● Extracted information
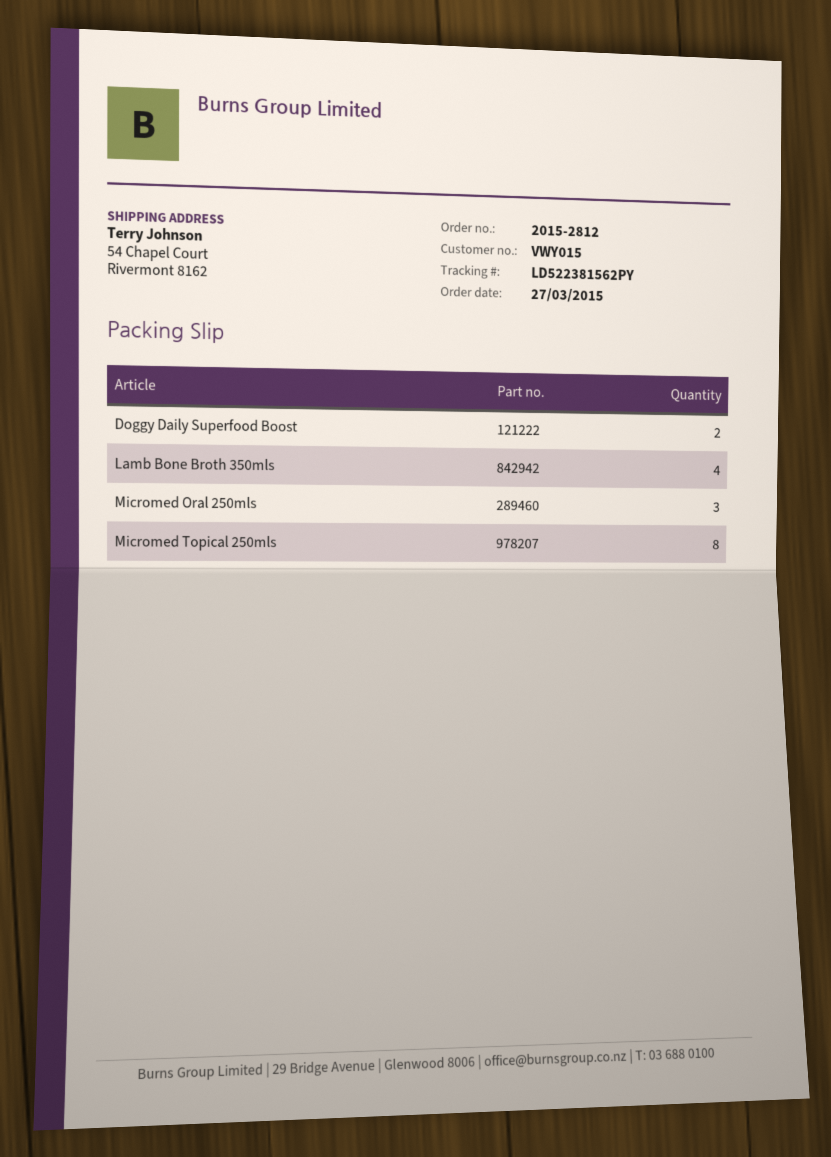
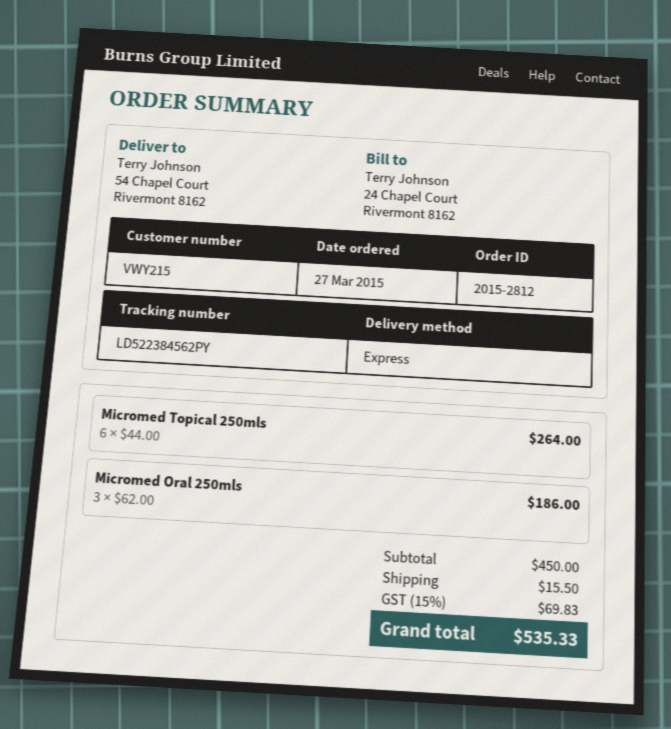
customer number: VWY015 -> VWY215
tracking number: LD522381562PY -> LD522384562PY
Doggy Daily Superfood Boost: 2 -> none
Lamb Bone Broth 350mls: 4 -> none
Micromed Topical 250mls: 8 -> 6

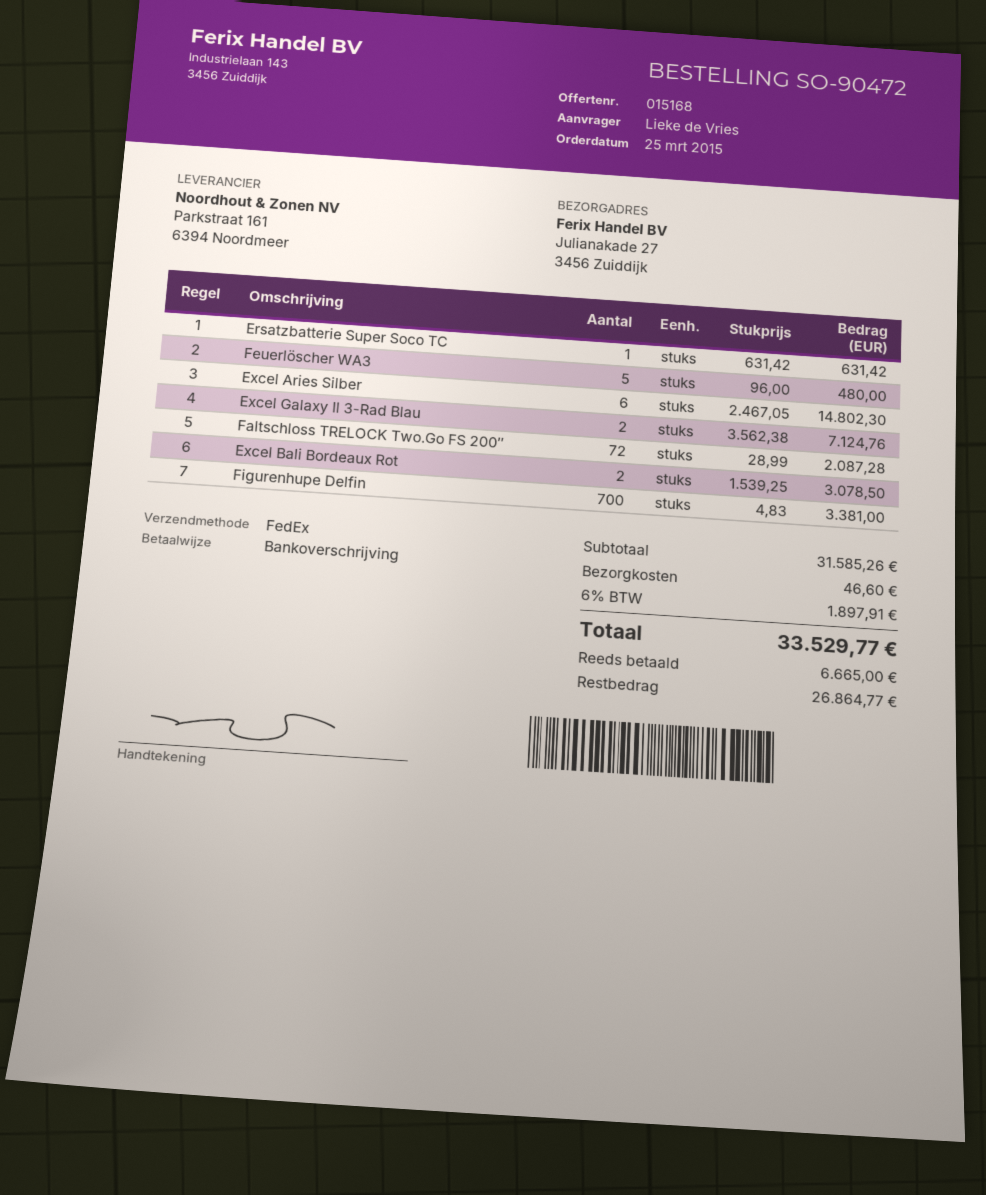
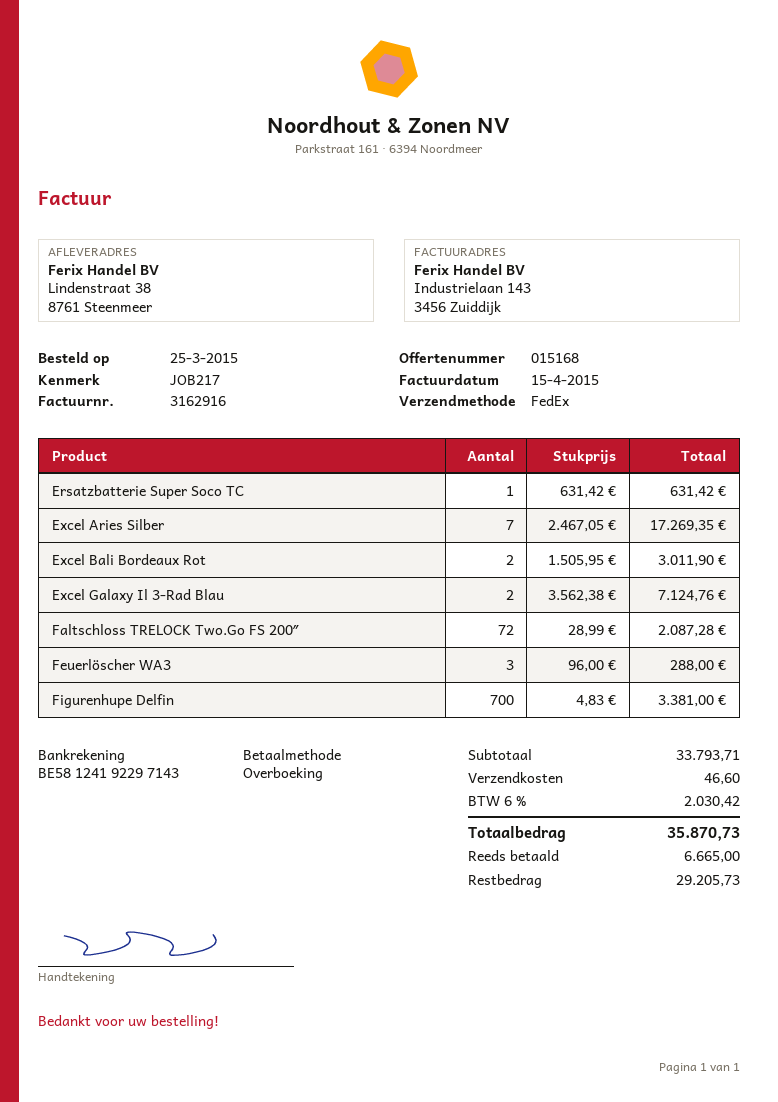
ship to: Julianakade 27, 3456 Zuiddijk -> Lindenstraat 38, 8761 Steenmeer
Feuerlöscher WA3: 5 x 96.00 = 480.00 -> 3 x 96.00 = 288.00
Excel Aries Silber: 6 x 2467.05 = 14802.30 -> 7 x 2467.05 = 17269.35
Excel Bali Bordeaux Rot: 2 x 1539.25 = 3078.50 -> 2 x 1505.95 = 3011.90
subtotal: 31585.26 -> 33793.71
tax: 6% = 1897.91 -> 6% = 2030.42
total: 33529.77 -> 35870.73
balance: 26864.77 -> 29205.73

● What you need to do
Copy out each line of the data exactly as it reads; skip the pictures.

● Response below
customer number: VWY015 -> VWY215
tracking number: LD522381562PY -> LD522384562PY
Doggy Daily Superfood Boost: 2 -> none
Lamb Bone Broth 350mls: 4 -> none
Micromed Topical 250mls: 8 -> 6

ship to: Julianakade 27, 3456 Zuiddijk -> Lindenstraat 38, 8761 Steenmeer
Feuerlöscher WA3: 5 x 96.00 = 480.00 -> 3 x 96.00 = 288.00
Excel Aries Silber: 6 x 2467.05 = 14802.30 -> 7 x 2467.05 = 17269.35
Excel Bali Bordeaux Rot: 2 x 1539.25 = 3078.50 -> 2 x 1505.95 = 3011.90
subtotal: 31585.26 -> 33793.71
tax: 6% = 1897.91 -> 6% = 2030.42
total: 33529.77 -> 35870.73
balance: 26864.77 -> 29205.73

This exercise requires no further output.